Material shown START

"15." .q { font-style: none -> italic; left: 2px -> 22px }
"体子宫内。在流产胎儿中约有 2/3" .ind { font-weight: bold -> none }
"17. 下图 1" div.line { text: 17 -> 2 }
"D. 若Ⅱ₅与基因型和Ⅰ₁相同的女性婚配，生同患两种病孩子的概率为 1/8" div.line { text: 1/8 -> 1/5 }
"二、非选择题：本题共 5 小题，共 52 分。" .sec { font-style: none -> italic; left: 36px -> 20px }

Material shown END
Material shown START

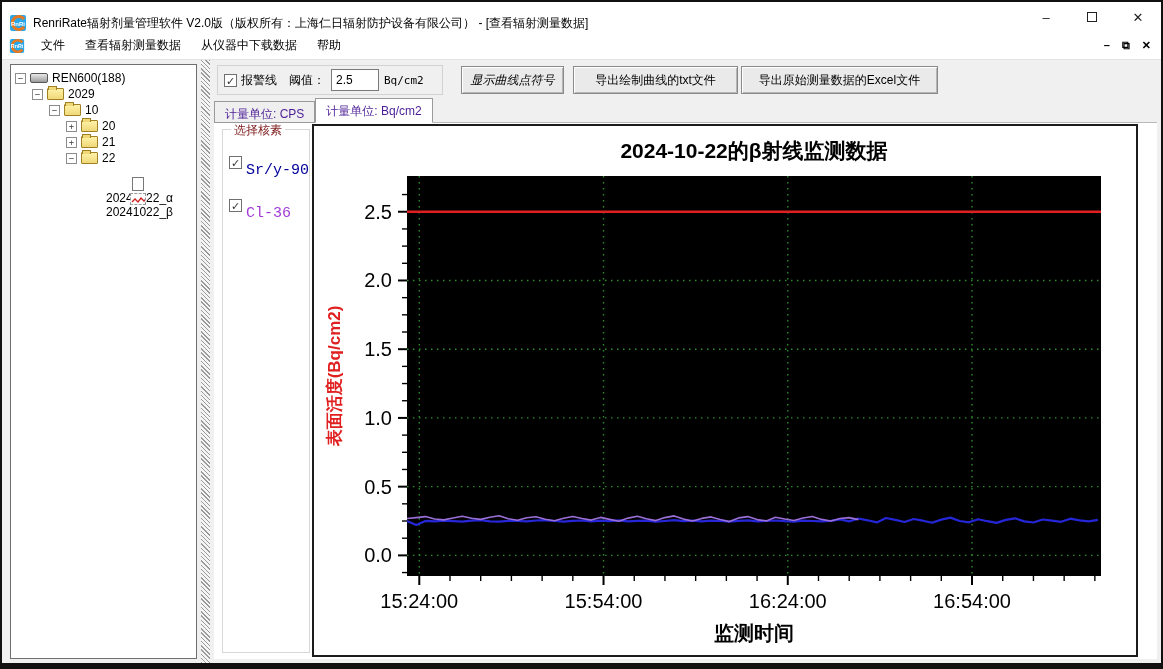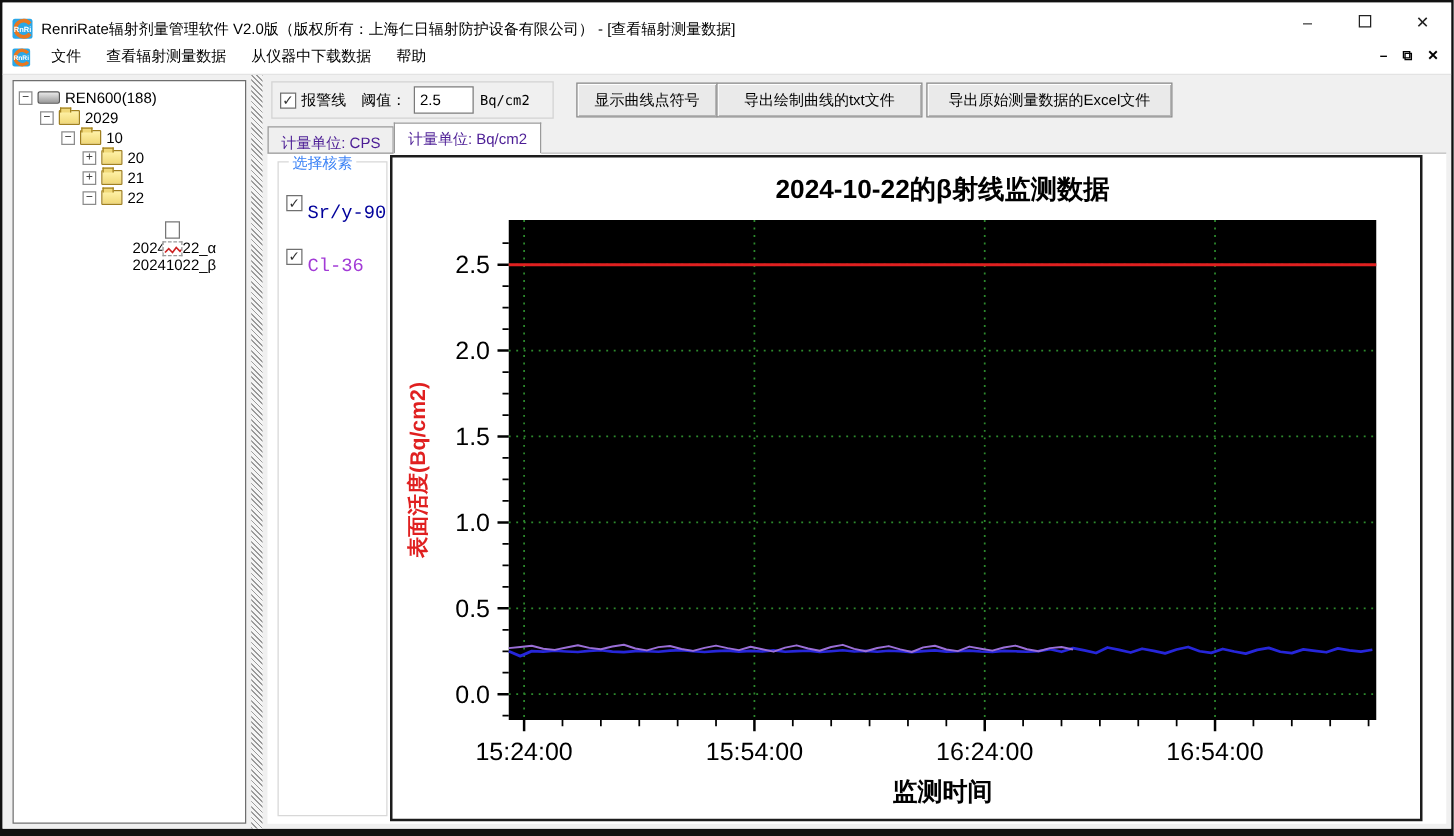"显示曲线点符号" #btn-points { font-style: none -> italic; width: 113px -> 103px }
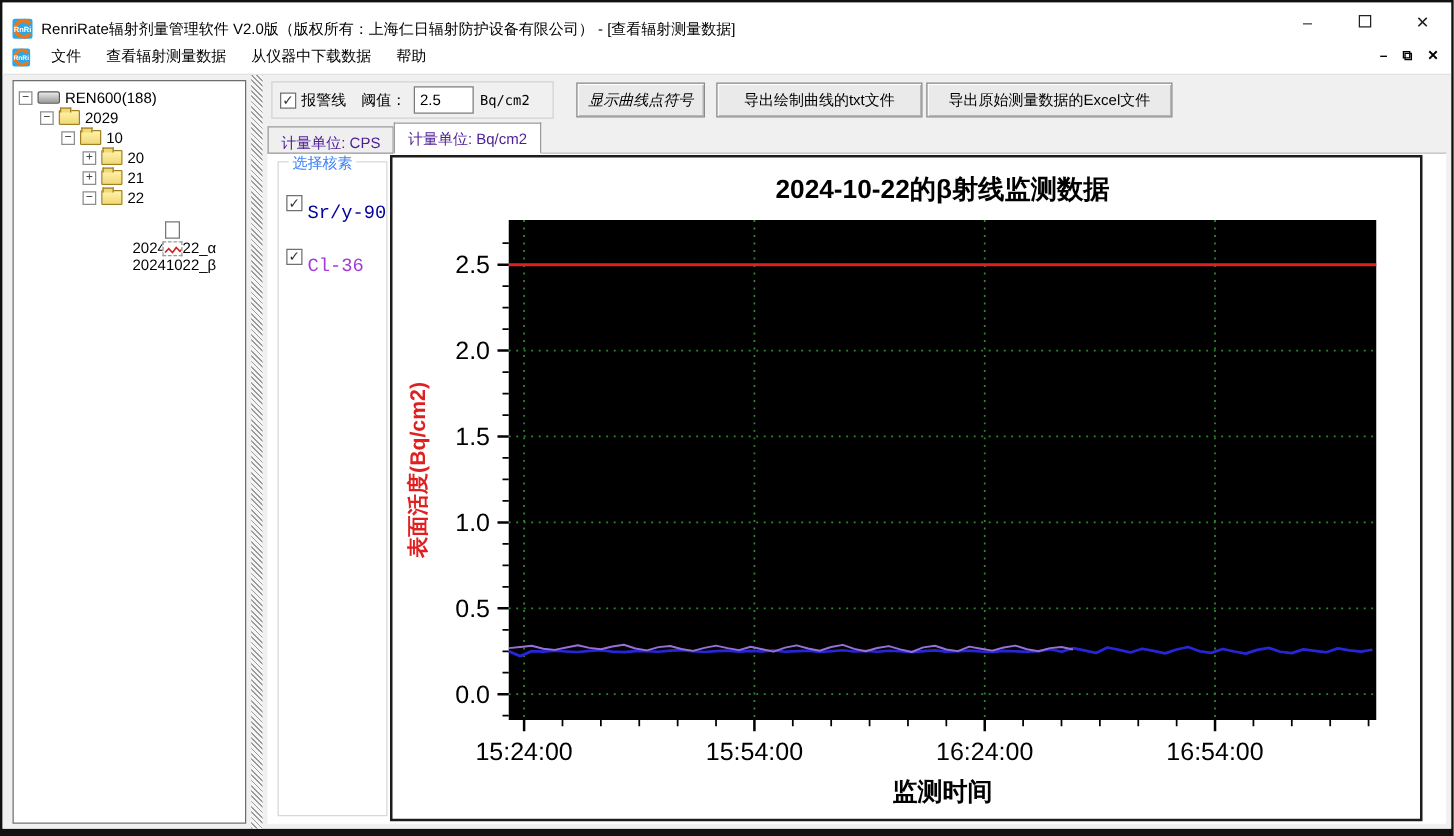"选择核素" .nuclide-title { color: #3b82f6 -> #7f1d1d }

Material shown END
Material shown START

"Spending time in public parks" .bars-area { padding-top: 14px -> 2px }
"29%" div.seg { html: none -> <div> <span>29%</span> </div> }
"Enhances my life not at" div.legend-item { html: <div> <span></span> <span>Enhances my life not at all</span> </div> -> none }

Material shown END

Exercise objective:
What you return should be exactly the lines above, starting at the one with "text: 17 ->" and ending at the one with "italic; left: 36px", and nothing else.

Exercise answer:
"17. 下图 1" div.line { text: 17 -> 2 }
"D. 若Ⅱ₅与基因型和Ⅰ₁相同的女性婚配，生同患两种病孩子的概率为 1/8" div.line { text: 1/8 -> 1/5 }
"二、非选择题：本题共 5 小题，共 52 分。" .sec { font-style: none -> italic; left: 36px -> 20px }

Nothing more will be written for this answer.